MilliporeSigma

Combined Pathologies in FTLD-TDP Types A and C.

Journal of neuropathology and experimental neurology (2018-03-28)
Tamar Gefen, Saman S Ahmadian, Qinwen Mao, Garam Kim, Mustafa Seckin, Borna Bonakdarpour, Eliana Marisa Ramos, Giovanni Coppola, Rosa Rademakers, Emily Rogalski, Alfred Rademaker, Sandra Weintraub, M-Marsel Mesulam, Changiz Geula, Eileen H Bigio
ABSTRACT

This study investigated the presence of combined pathologies in a large cohort of autopsies that show a primary pathologic diagnosis of phosphorylated 43-kDa TAR DNA-binding protein (FTLD-TDP), the majority of which portrayed clinical phenotypes consistent with primary progressive aphasia or behavioral variant frontotemporal dementia (bvFTD). Thirty-eight cases with FTLD-TDP (30 type-A and 8 type-C) were identified to determine characteristic differences between cases with and without combined pathologies.
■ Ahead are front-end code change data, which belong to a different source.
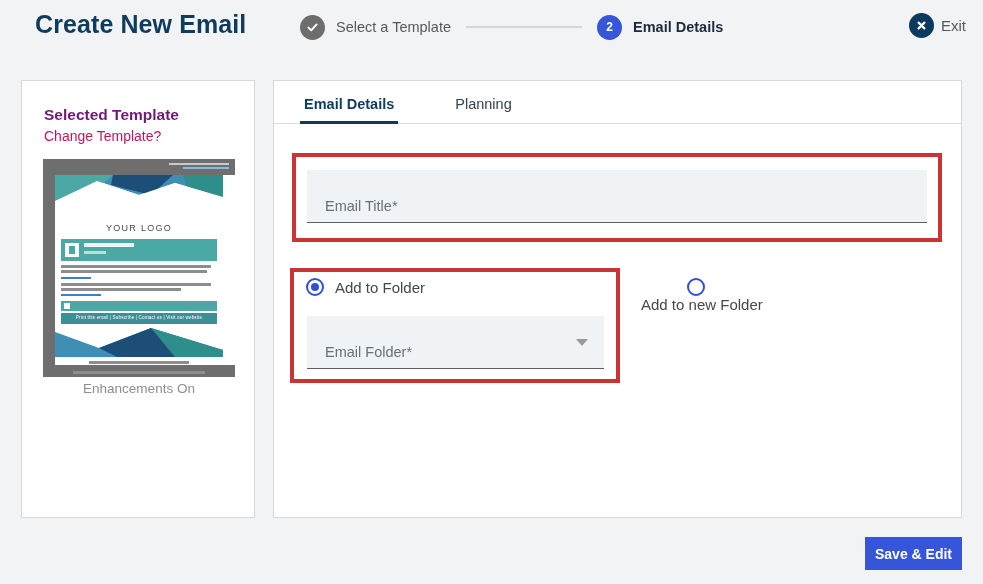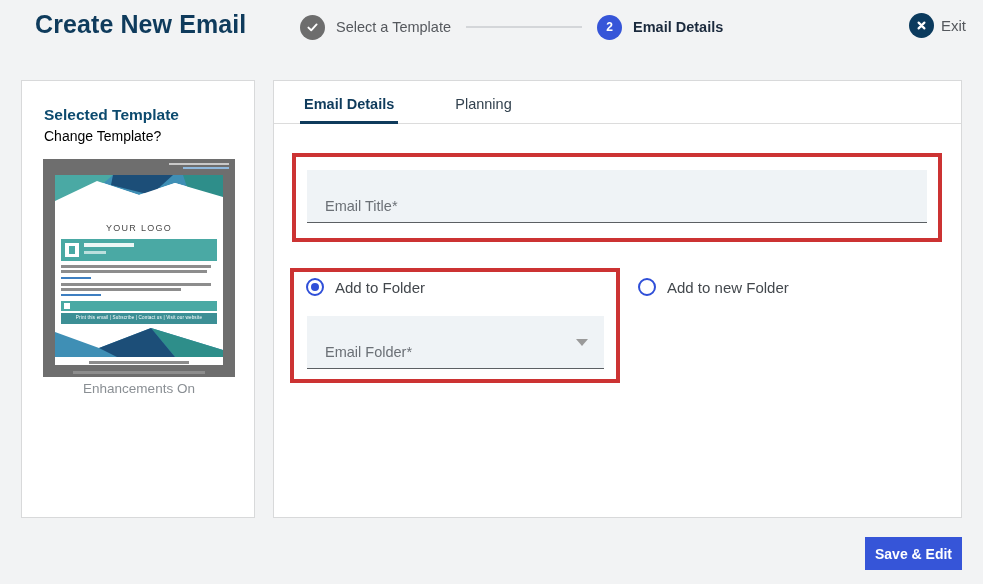"Selected Template" .left-heading { color: #0c4a6e -> #701a75 }
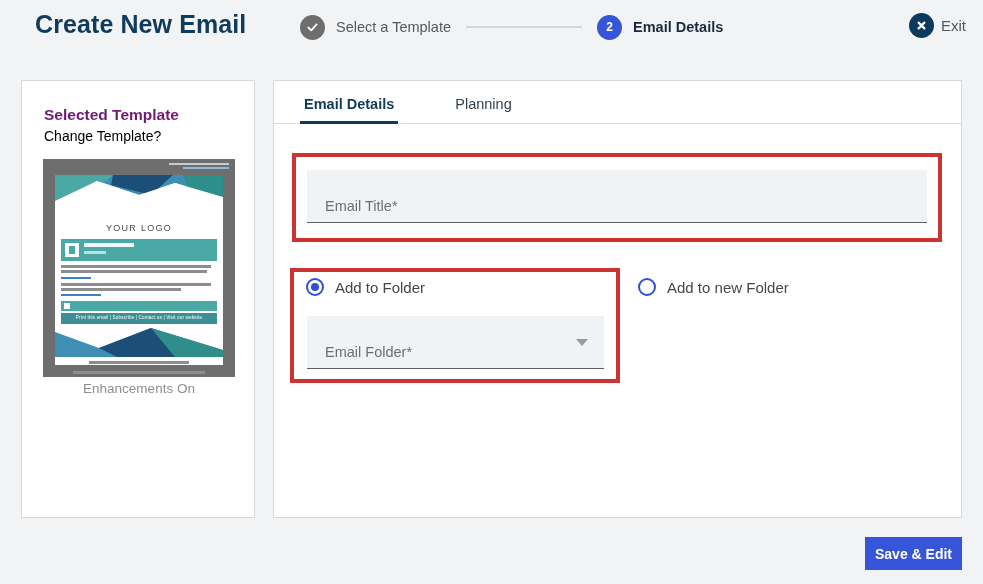"Change Template?" .change-template { color: #000000 -> #be185d }
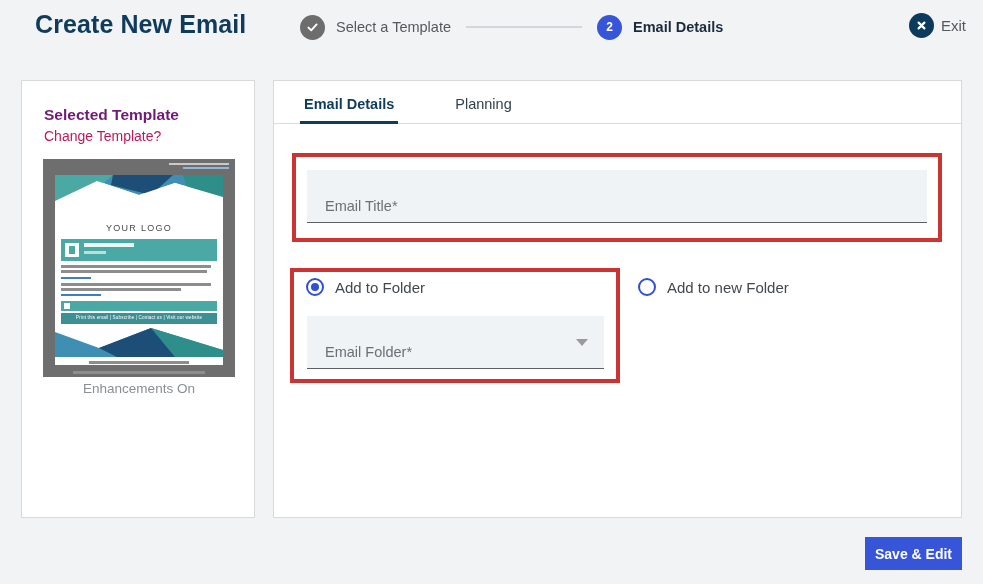"YOUR LOGO" .thumb-body { padding-left: none -> 16px }
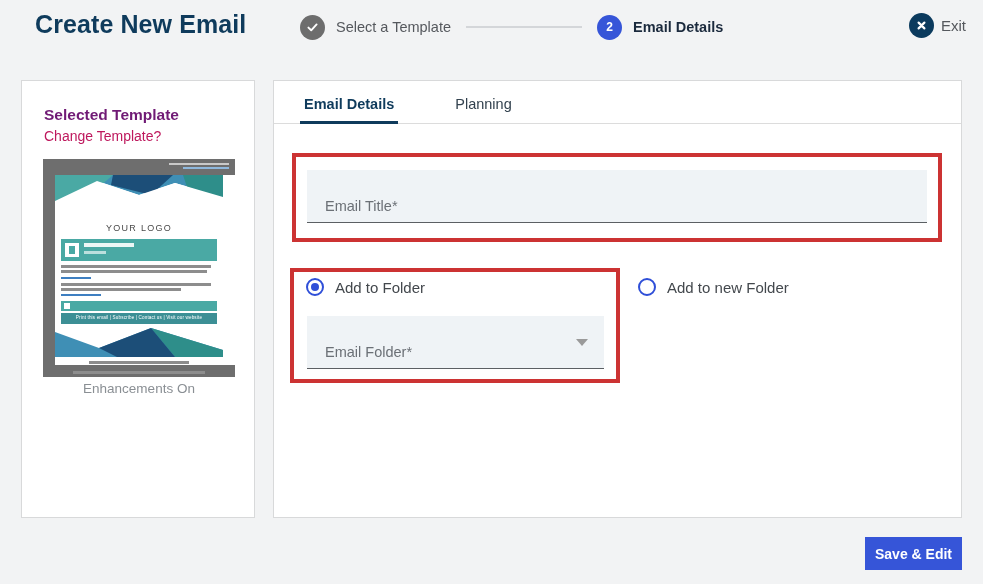"Add to new Folder" .radio-row.two { flex-direction: none -> column; left: 364px -> 356px }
Findings indicated that combined pathologies co-occur with FTLD-TDP type-A at a high frequency (50%)-greater than when compared to FTLD-TDP type-C cases (12.5%). Those with FTLD-TDP type-A and combined pathologies showed significantly longer lifespans (p < 0.05), and longer disease durations (p < 0.05), than those with only FTLD-TDP type-A. Cases with FTLD-TDP type-A and known genetic mutations tended not to show combined pathology. Those with the GRN mutation and FTLD-TDP type-A showed a significantly younger age of onset (p < 0.05) and younger age at death (p < 0.01) compared to noncarriers. In 1 bvFTD case, we highlight the rare presence of "triple" FTLD-TDP type-A, FTLD-tau, and Alzheimer pathology. The ante- and post-mortem features associated with combined pathologies in FTLD-related disorders are of useful consideration in the stratification of patients to drug trials, and in the development of therapeutic targets for FTLD.